Under normal circumstances, you will be notified in writing of the final determination within 45 days of the date we receive your request for review. If we determine that special circumstances require an extension of time for processing, you will ordinarily be notified of the decision no later than 90 days of the date we receive your request for review.

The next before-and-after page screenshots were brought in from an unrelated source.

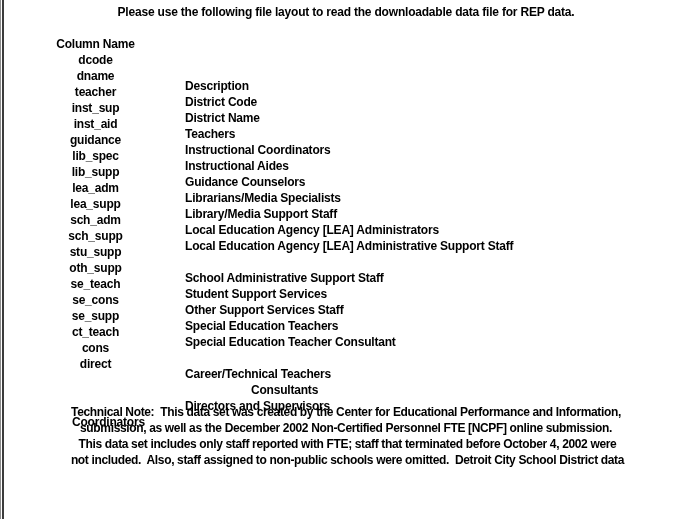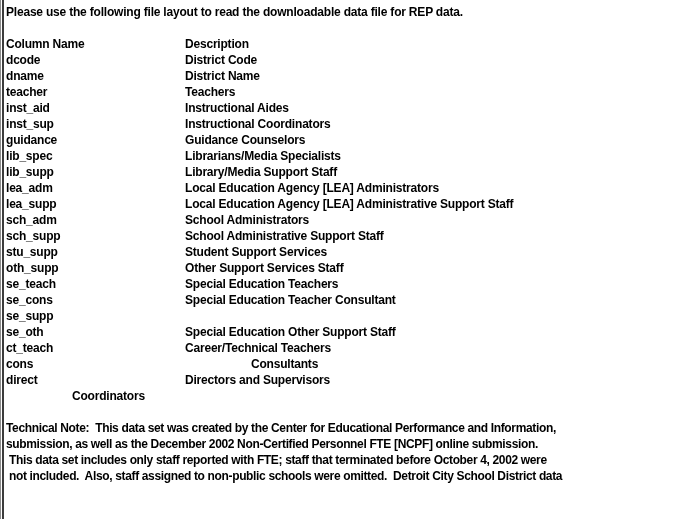"Please use the following file" .content { text-align: none -> center }
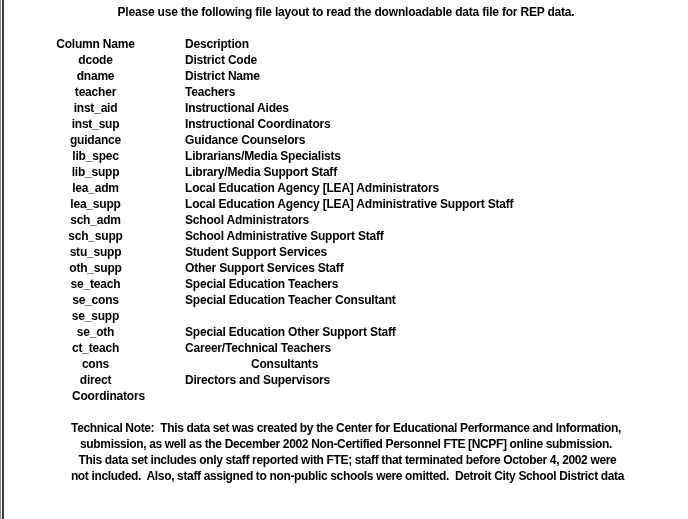"Description" .cell-desc { margin-top: none -> 42px }
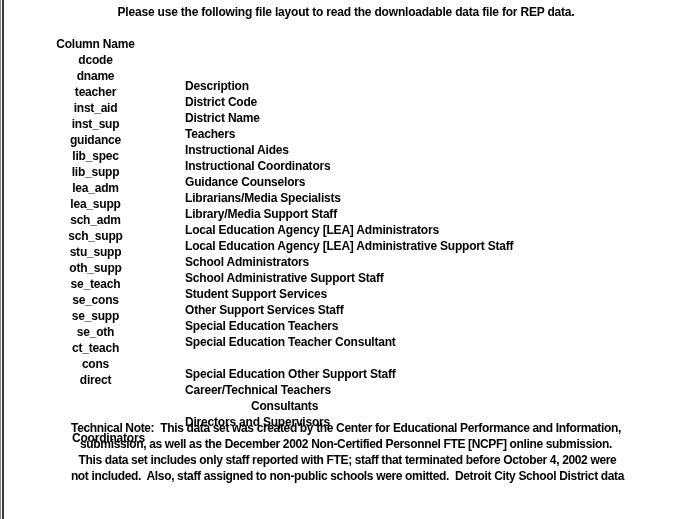"inst_aid" div.row { order: before "inst_sup" -> after "inst_sup" }
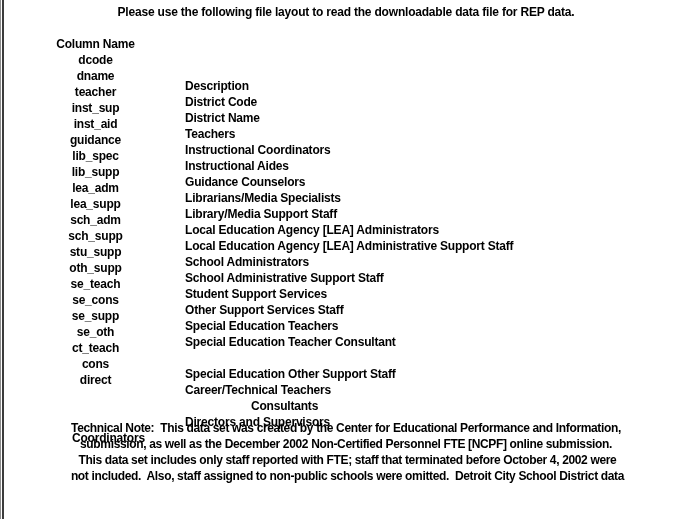"School Administrators" span.cell-desc { html: <span>School Administrators</span> -> none }
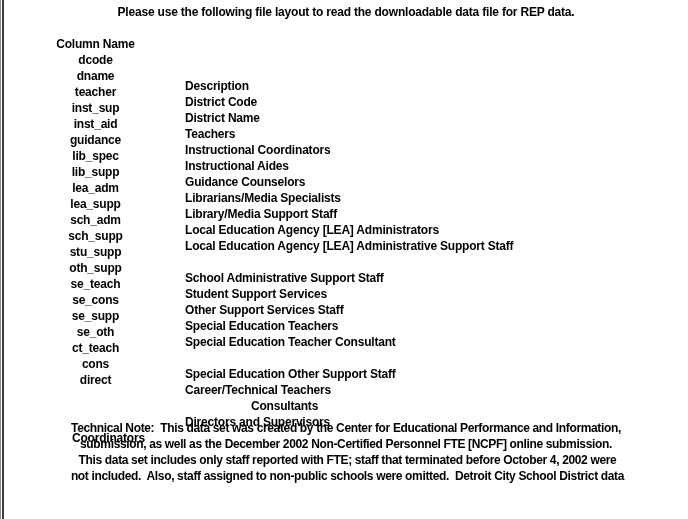"se_oth" div.row { html: <div> <span>se_oth</span> <span>Special Education Other Support Staff</span> </div> -> none }
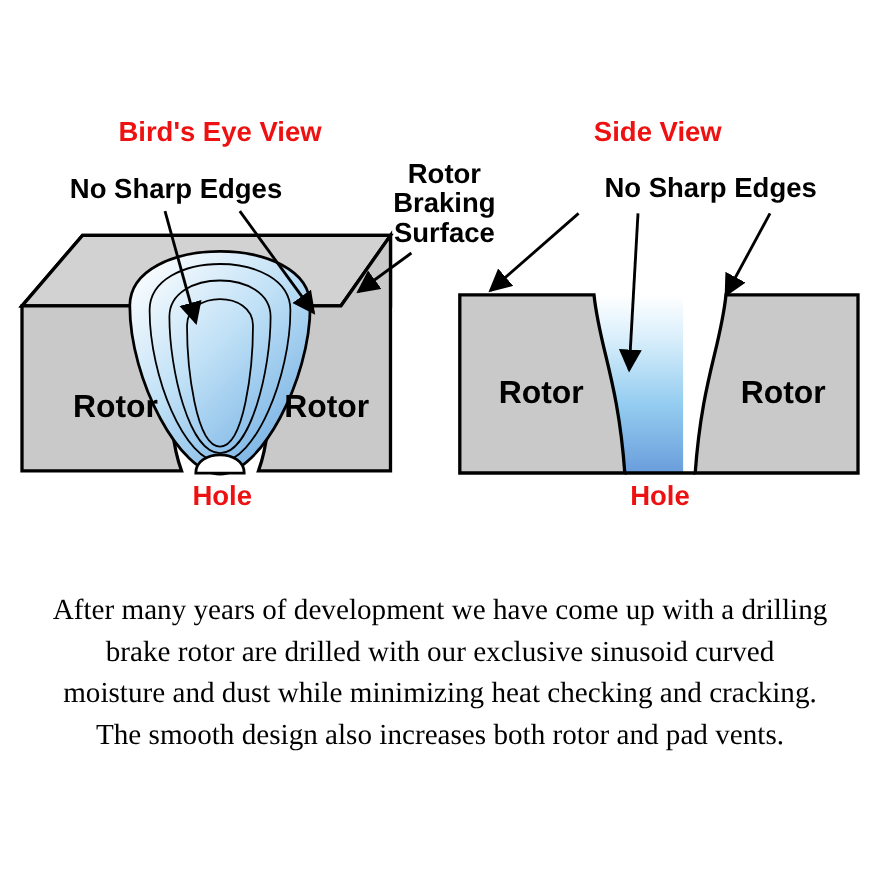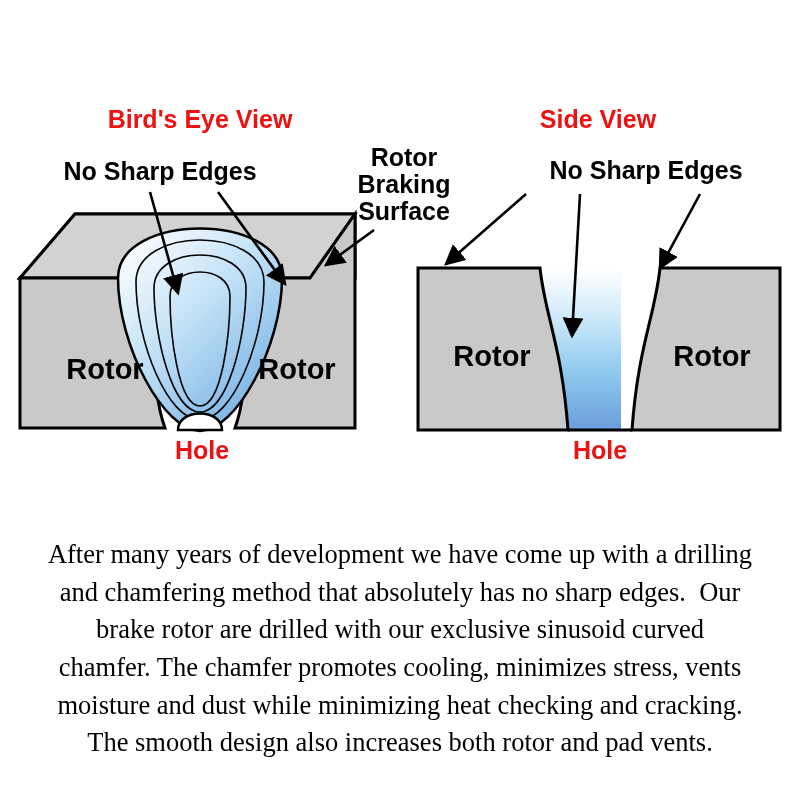"and chamfering method that absolutely" span.caption-line { html: <span>and chamfering method that absolutely has no sharp edges. Our</span> -> none }
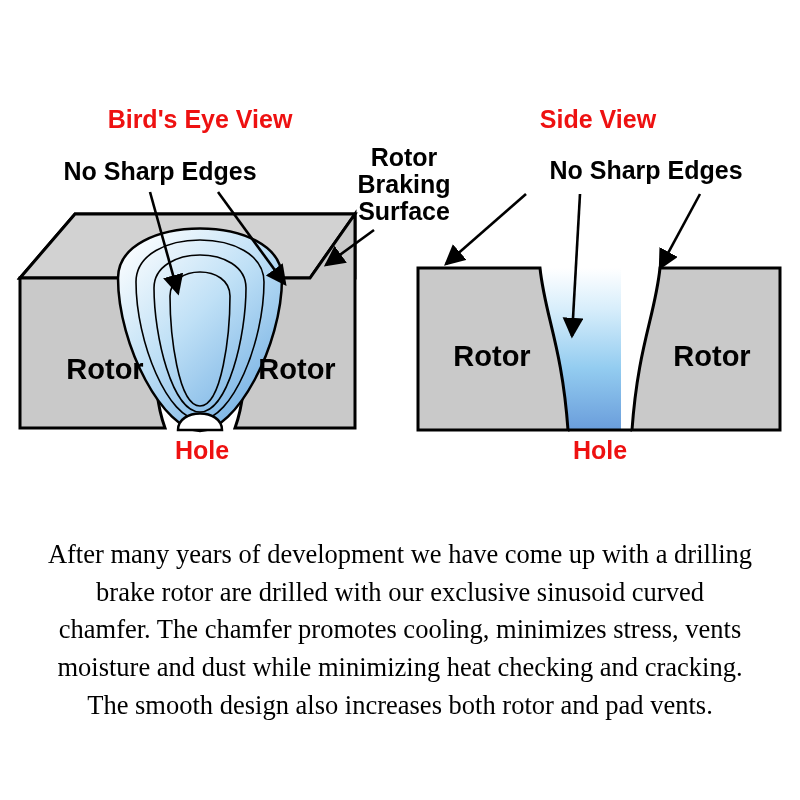"chamfer. The chamfer promotes cooling," span.caption-line { html: <span>chamfer. The chamfer promotes cooling, minimizes stress, vents</span> -> none }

(LTD433). Mr. Rizzo, nor Plaintiff, appealed this denial within 180 days of the October 9th Letter. Rather, Plaintiff did not attempt to appeal from this decision until July 25, 2016. (Defendant's Undisputed Facts ¶ 25). .

         The parties dispute whether Defendant mailed the October 9th Letter to Plaintiff on October 9, 2013. While Defendant contends that the October 9th Letter was indeed mailed to Plaintiff on or around October 9, 2013, Plaintiff alleges that she only found out about the denial of WOP benefits, as provided in the October 9th Letter, upon contacting Defendant on the day of Mr. Rizzo's passing, or on February 24, 2014. Plaintiff further contends that she did not receive the October 9th Letter until March 6, 2014 and only then upon her request.

         The foregoing facts bring about a critical dispute in the instant motions, that is, whether Plaintiff exhausted administrative remedies in light of the undisputed fact that she, nor her husband, appealed Defendant's decision to deny her WOP application within 180 days of the October 9th Letter. As discussed more comprehensively below, Defendant's position is that Plaintiffs failure to appeal the denial of benefits within 180 days is dispositive and warrants dismissal of this action. Plaintiff rebuts Defendant's contention by setting forth several reasons as to why Plaintiff was not required to exhaust administrative remedies prior to bringing this lawsuit, including, inter alia, because Defendant allegedly violated ERISA's 90-day adverse benefit notification requirement. (Pl. Br. at 21, ECF No. 30-3).

         Separately, the parties also dispute whether Defendant's adjudication and denial of Mr. Rizzo's WOP application was wrongful, as analyzed under either a de novo or arbitrary and capricious standard of review. In particular, Plaintiff argues that Defendant's failure to review all of the medical records and internal files prior to making a decision to deny Mr. Rizzo's WOP application renders it wrongful under either standard. Defendant rebuts that the decision to deny Mr. Rizzo's application was appropriately based on written submissions from Dr. Riss, Mr. Rizzo's family doctor, indicating that Mr. Rizzo can still perform sedentary work. (See Defendant's Br. at 12-13, ECF No. 27-7).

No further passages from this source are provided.